Start of Exercise materials

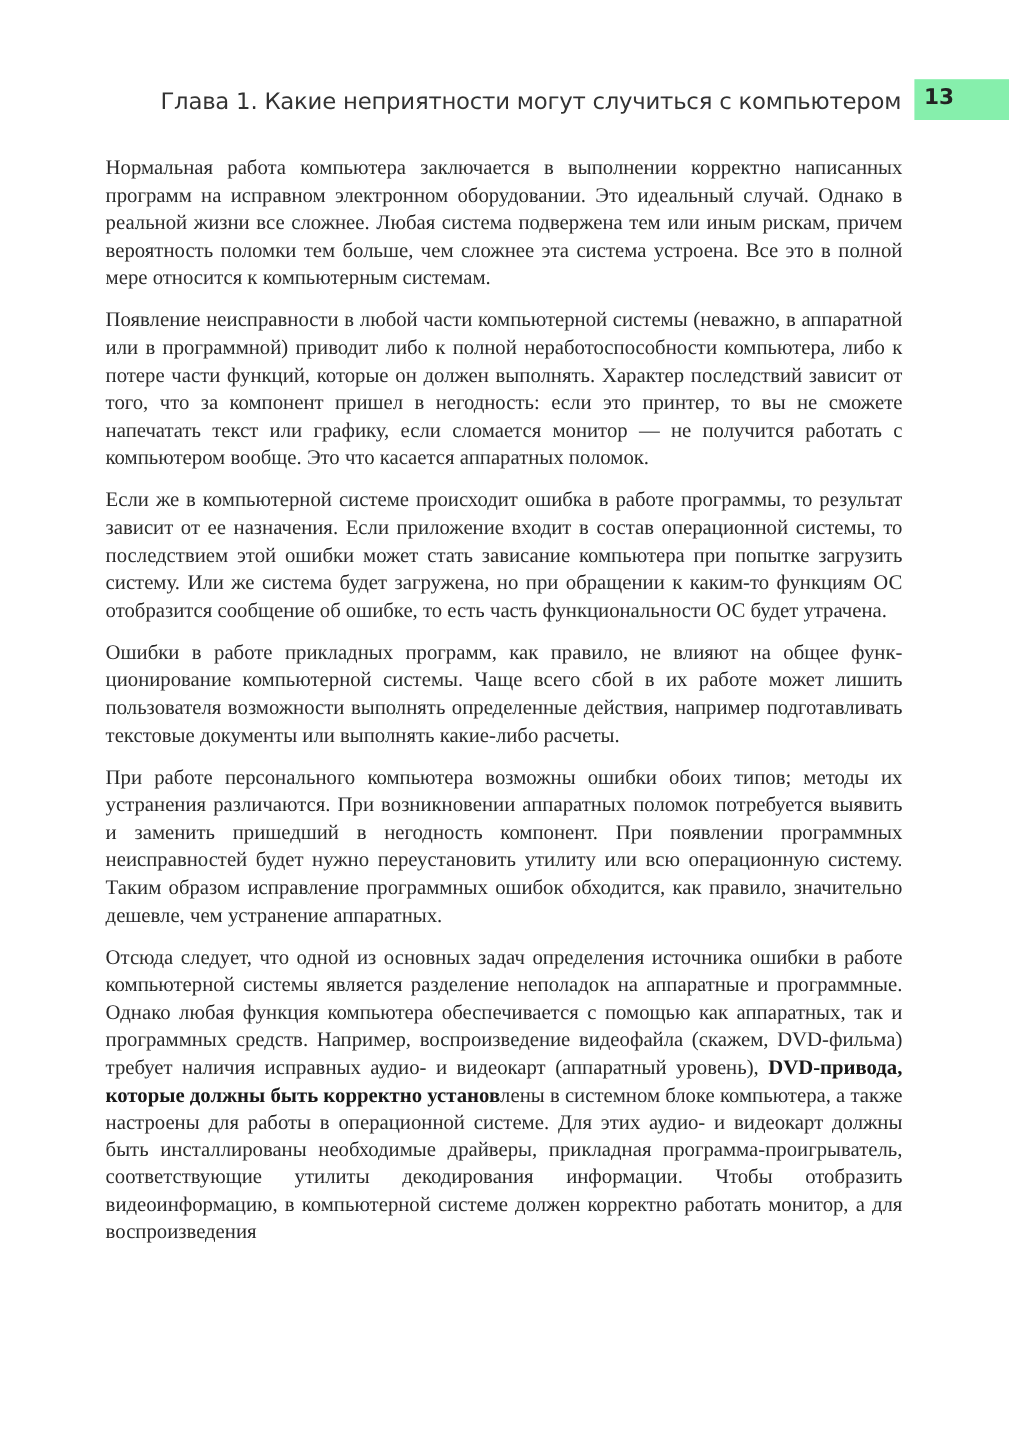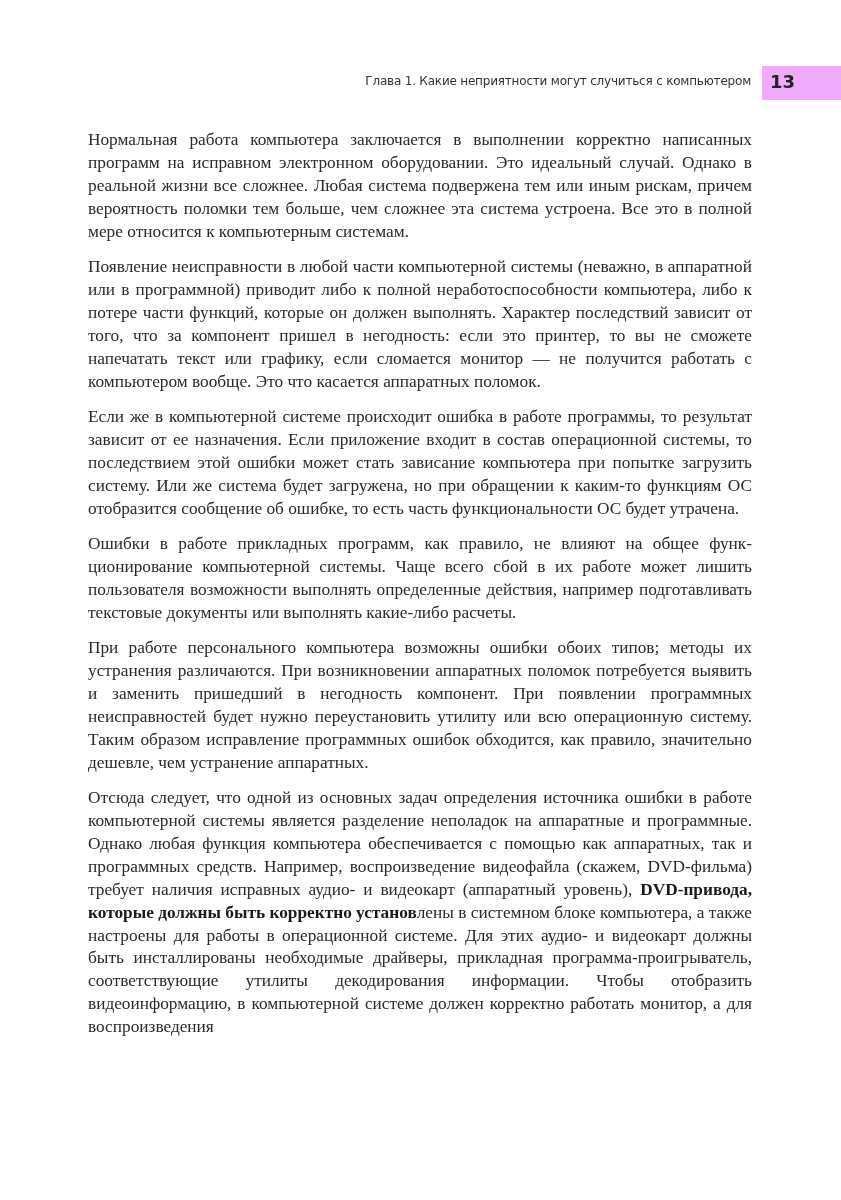"Глава 1. Какие неприятности могут" .running-title { font-size: 12px -> 19px }
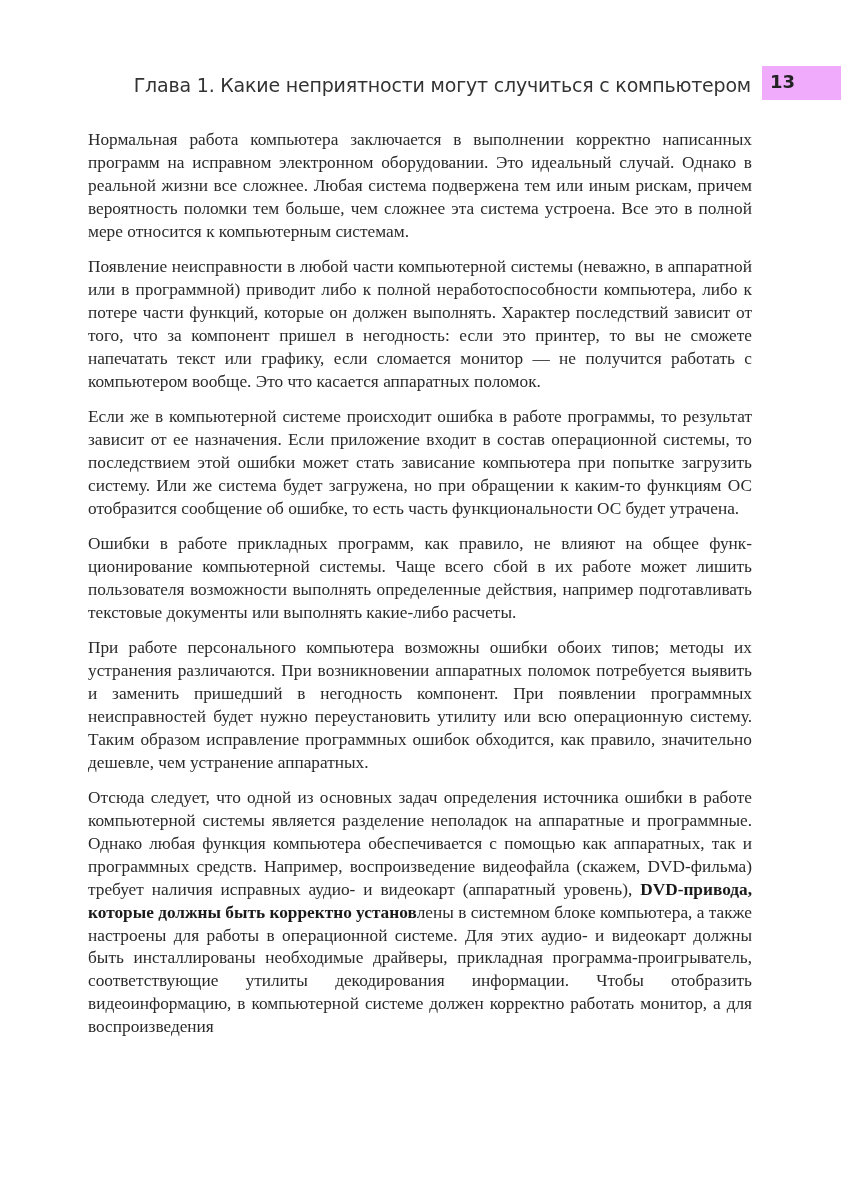"13" .page-number-box { background: #f0abfc -> #86efac }
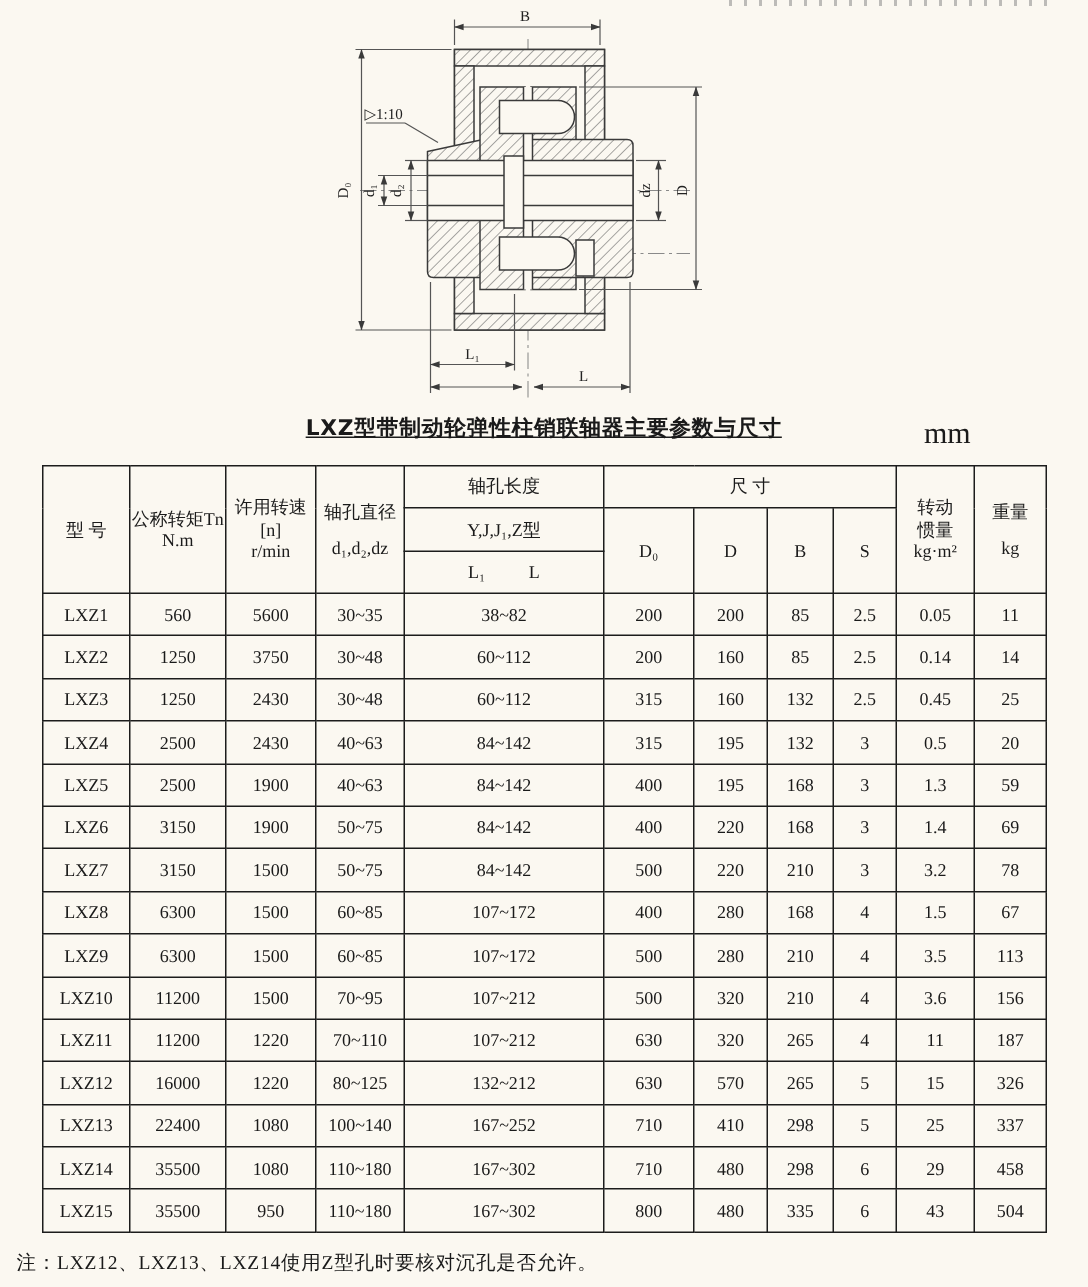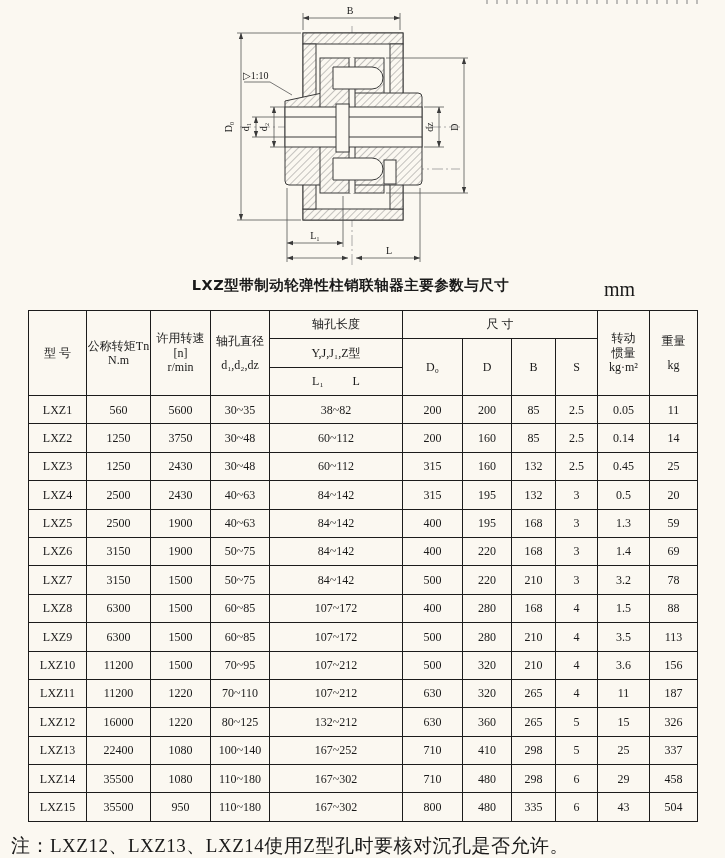"LXZ型带制动轮弹性柱销联轴器主要参数与尺寸" .title-row { left: 16px -> 28px; text-decoration: none -> underline }
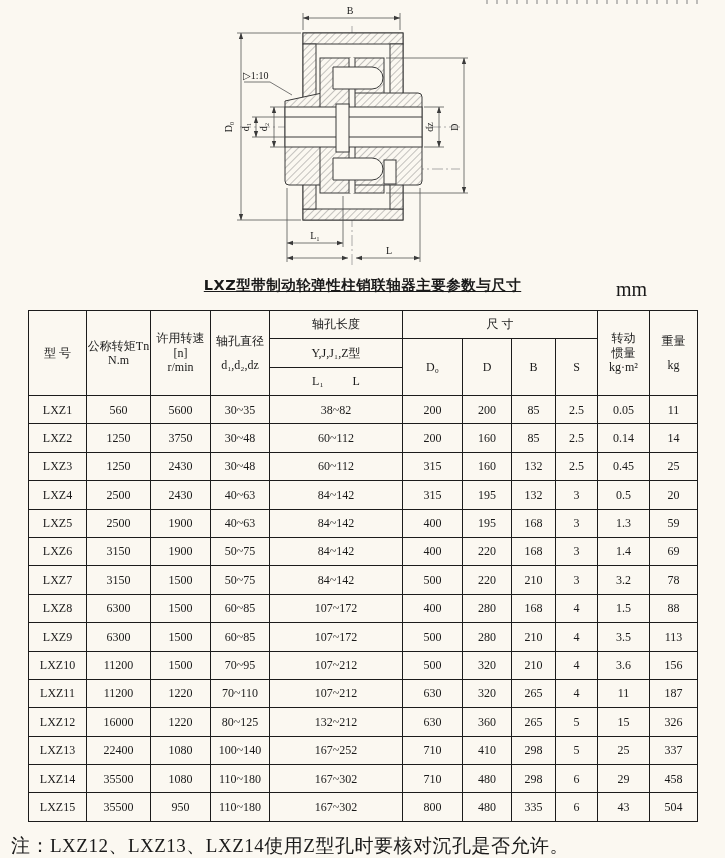"88" td { text: 88 -> 67 }
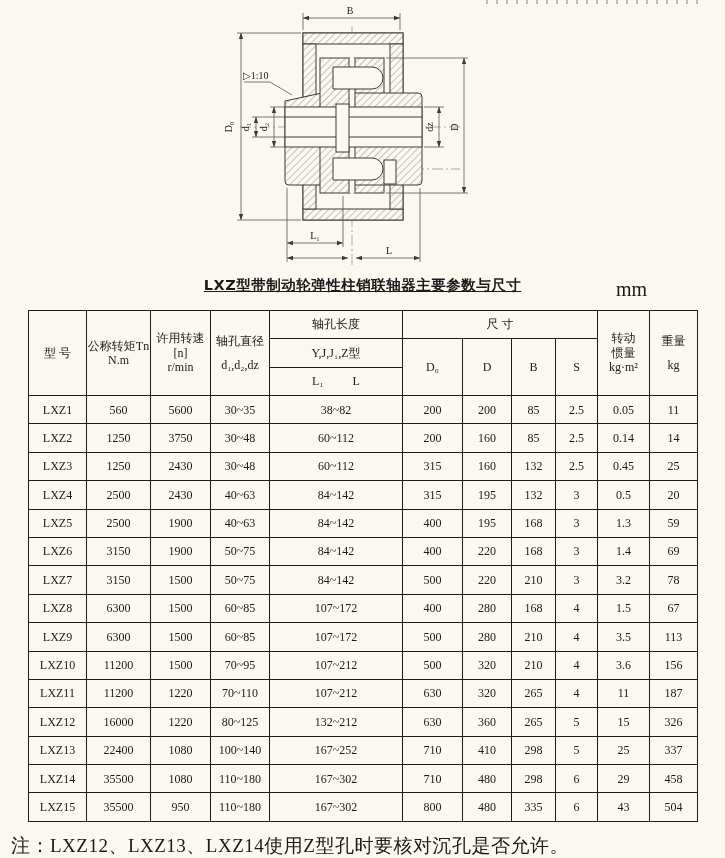"360" td { text: 360 -> 570 }
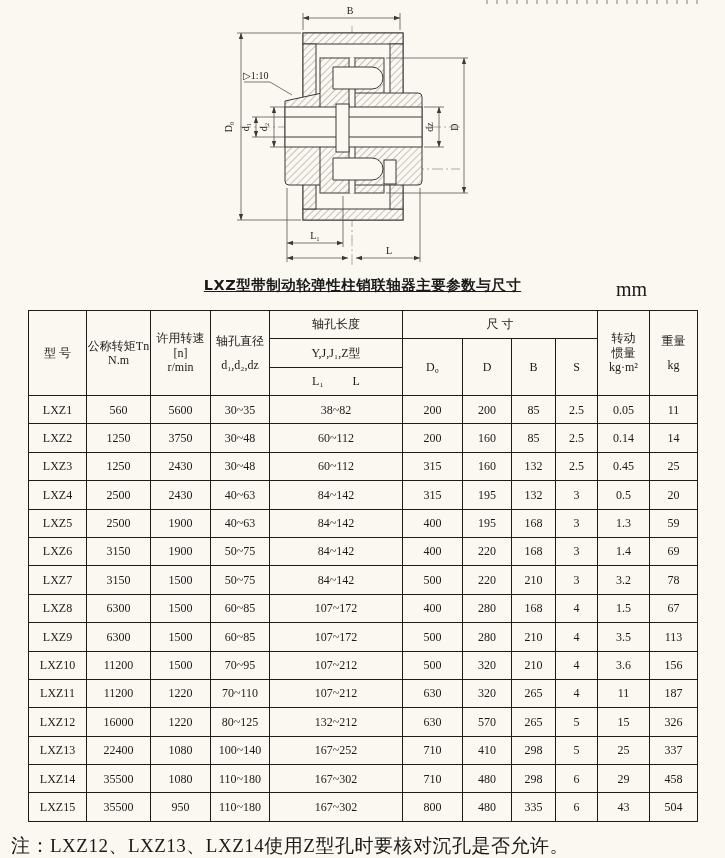"注：LXZ12、LXZ13、LXZ14使用Z型孔时要核对沉孔是否允许。" .footnote { font-size: 19px -> 13px }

End of Exercise materials

Exercise goal>
Set the preceding data down again word for word, omitting images.

Answer section>
"Глава 1. Какие неприятности могут" .running-title { font-size: 12px -> 19px }
"13" .page-number-box { background: #f0abfc -> #86efac }
"LXZ型带制动轮弹性柱销联轴器主要参数与尺寸" .title-row { left: 16px -> 28px; text-decoration: none -> underline }
"88" td { text: 88 -> 67 }
"360" td { text: 360 -> 570 }
"注：LXZ12、LXZ13、LXZ14使用Z型孔时要核对沉孔是否允许。" .footnote { font-size: 19px -> 13px }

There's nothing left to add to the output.